The 19 most religious U.S. states were won by Republican nominee Mitt Romney in the last election while the 14 least religious were won by President Barack Obama.
Based on a new Gallup poll, The Washington Post
reports that the strength of a person’s religious views are an accurate indicator of what presidential candidate they will vote for.
"Simply put: If you are attending religious services every week, you are very likely to vote for the Republican candidate for president in 2016," Chris Cillizza, wrote in the Post's political blog The Fix.
"If you never go to any sort of religious service, you are going to be for the Democrat. It's a simple — and remarkably accurate — political predictor."
Obama won 39 percent of the vote in the 19 most religious states, while in the least religious he had 61 percent of the vote, discounting Washington, D.C., where he had 91 percent.
The Gallup survey
asked respondents whether they were "very religious Americans" or "moderately religious" or "nonreligious Americans."
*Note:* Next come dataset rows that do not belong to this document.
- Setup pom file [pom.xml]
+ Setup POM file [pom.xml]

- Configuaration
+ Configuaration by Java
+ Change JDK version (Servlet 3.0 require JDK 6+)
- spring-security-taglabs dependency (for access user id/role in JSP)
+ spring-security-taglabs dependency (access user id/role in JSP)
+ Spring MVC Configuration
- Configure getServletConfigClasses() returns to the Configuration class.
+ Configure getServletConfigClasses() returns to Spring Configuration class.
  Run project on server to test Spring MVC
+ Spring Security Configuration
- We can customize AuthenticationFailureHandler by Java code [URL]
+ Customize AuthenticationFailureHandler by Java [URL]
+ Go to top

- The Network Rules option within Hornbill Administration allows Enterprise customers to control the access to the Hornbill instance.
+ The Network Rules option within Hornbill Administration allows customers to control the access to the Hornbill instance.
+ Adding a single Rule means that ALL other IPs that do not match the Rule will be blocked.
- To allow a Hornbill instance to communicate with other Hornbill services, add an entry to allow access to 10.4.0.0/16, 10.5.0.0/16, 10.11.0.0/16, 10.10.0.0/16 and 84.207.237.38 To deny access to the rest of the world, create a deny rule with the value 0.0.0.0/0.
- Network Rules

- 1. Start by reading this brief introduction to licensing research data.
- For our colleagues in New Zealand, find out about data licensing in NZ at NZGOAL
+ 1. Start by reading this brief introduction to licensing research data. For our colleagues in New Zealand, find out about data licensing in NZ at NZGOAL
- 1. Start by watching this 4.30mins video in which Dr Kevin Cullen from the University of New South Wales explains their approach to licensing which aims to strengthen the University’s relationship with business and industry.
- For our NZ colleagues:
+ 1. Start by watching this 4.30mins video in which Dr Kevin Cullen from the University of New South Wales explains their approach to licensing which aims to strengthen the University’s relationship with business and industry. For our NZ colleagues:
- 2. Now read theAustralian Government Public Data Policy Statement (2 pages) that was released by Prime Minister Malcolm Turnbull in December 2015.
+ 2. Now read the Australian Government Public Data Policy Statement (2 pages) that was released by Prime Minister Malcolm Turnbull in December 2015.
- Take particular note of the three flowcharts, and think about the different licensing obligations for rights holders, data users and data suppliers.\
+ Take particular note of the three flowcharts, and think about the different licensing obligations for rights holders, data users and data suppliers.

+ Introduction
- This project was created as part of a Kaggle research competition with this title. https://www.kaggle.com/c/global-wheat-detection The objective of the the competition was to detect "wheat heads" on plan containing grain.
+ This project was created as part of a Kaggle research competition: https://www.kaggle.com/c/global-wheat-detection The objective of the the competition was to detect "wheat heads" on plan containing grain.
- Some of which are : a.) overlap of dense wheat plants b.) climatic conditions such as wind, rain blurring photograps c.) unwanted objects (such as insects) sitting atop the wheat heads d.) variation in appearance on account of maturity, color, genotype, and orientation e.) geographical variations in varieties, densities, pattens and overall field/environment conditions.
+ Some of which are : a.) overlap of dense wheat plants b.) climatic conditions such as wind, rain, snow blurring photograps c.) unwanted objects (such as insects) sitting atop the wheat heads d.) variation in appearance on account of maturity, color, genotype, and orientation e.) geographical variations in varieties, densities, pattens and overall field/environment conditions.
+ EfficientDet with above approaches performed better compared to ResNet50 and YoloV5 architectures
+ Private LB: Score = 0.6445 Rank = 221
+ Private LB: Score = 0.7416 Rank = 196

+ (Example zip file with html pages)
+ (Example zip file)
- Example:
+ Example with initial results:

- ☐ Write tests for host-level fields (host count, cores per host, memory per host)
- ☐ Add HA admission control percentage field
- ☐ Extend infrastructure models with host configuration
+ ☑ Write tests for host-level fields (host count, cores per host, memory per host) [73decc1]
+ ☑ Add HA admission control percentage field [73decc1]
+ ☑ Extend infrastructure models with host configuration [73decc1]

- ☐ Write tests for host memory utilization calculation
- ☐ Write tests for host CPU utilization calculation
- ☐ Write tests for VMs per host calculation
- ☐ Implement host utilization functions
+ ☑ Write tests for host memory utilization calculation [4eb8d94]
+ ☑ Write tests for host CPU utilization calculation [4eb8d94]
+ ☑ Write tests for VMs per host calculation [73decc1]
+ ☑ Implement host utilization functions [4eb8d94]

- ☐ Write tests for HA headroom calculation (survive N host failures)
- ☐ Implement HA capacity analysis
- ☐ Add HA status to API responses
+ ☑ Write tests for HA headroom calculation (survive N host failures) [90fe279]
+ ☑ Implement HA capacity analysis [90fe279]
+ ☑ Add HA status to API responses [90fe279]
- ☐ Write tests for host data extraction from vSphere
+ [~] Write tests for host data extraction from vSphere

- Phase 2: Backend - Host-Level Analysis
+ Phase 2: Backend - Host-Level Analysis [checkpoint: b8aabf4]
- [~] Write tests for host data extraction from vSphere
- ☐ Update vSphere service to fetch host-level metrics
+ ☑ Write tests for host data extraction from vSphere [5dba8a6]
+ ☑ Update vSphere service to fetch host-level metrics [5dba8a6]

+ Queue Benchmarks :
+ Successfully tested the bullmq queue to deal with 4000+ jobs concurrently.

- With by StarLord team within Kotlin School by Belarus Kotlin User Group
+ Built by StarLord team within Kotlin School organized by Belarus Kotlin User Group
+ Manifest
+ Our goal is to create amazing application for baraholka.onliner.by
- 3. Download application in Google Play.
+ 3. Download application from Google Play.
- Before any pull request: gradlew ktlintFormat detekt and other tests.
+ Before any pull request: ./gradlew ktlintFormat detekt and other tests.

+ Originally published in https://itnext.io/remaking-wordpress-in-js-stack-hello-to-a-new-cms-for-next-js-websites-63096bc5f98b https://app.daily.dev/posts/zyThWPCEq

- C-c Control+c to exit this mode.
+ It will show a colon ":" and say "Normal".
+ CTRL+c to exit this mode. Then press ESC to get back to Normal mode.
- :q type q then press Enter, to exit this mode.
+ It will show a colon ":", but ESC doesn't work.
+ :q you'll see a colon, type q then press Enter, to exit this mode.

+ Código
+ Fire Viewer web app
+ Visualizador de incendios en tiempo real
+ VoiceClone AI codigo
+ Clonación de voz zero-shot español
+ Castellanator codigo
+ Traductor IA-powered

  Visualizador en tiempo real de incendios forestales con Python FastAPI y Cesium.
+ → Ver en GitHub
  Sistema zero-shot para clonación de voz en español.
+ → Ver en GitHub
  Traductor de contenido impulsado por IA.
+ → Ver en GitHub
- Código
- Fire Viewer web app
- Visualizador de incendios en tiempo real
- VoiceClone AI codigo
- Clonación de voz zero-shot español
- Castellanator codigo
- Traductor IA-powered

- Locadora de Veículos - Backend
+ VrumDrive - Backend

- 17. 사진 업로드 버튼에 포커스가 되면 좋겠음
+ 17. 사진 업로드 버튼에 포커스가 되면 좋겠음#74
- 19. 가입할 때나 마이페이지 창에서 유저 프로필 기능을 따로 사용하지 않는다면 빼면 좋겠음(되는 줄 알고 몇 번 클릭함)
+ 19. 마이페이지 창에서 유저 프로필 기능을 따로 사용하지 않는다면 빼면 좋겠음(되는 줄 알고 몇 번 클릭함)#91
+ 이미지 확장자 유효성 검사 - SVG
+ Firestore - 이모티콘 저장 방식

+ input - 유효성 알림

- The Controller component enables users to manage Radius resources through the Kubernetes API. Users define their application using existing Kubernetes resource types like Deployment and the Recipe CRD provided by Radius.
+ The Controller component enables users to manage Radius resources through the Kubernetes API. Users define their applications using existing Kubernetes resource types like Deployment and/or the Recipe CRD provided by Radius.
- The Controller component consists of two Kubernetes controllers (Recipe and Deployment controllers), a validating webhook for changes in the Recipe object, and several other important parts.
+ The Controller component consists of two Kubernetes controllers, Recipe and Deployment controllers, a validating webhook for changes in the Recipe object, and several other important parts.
Mississippi was the most religious with 61 percent, while Utah came in second with 60 percent saying they were very religious. Alabama was third with 57 percent.
The other 16 very religious states in the survey were: Louisiana (56 percent),South Carolina (54), Tennessee (54), Georgia (52), Arkansas (51), North Carolina (50), Oklahoma (49), Kentucky (49), Texas (47), Idaho (47), Nebraska (47), Kansas (47), South Dakota, (46), North Dakota (46), Indiana (46), and Missouri (44).
Vermont was the least religious state at 22 percent, while New Hampshire came second to last with 24 percent.
In descending order, the 12 other least religious states are Colorado (35 percent), Rhode Island (34), California (34), New York (34), the District of Columbia (32), Hawaii (32%), Connecticut (32), Washington (32), Nevada (32), Oregon (31), Massachusetts (28), and Maine (27).
Gallup based its results on more than 174,000 interviews conducted throughout all 50 states during last year.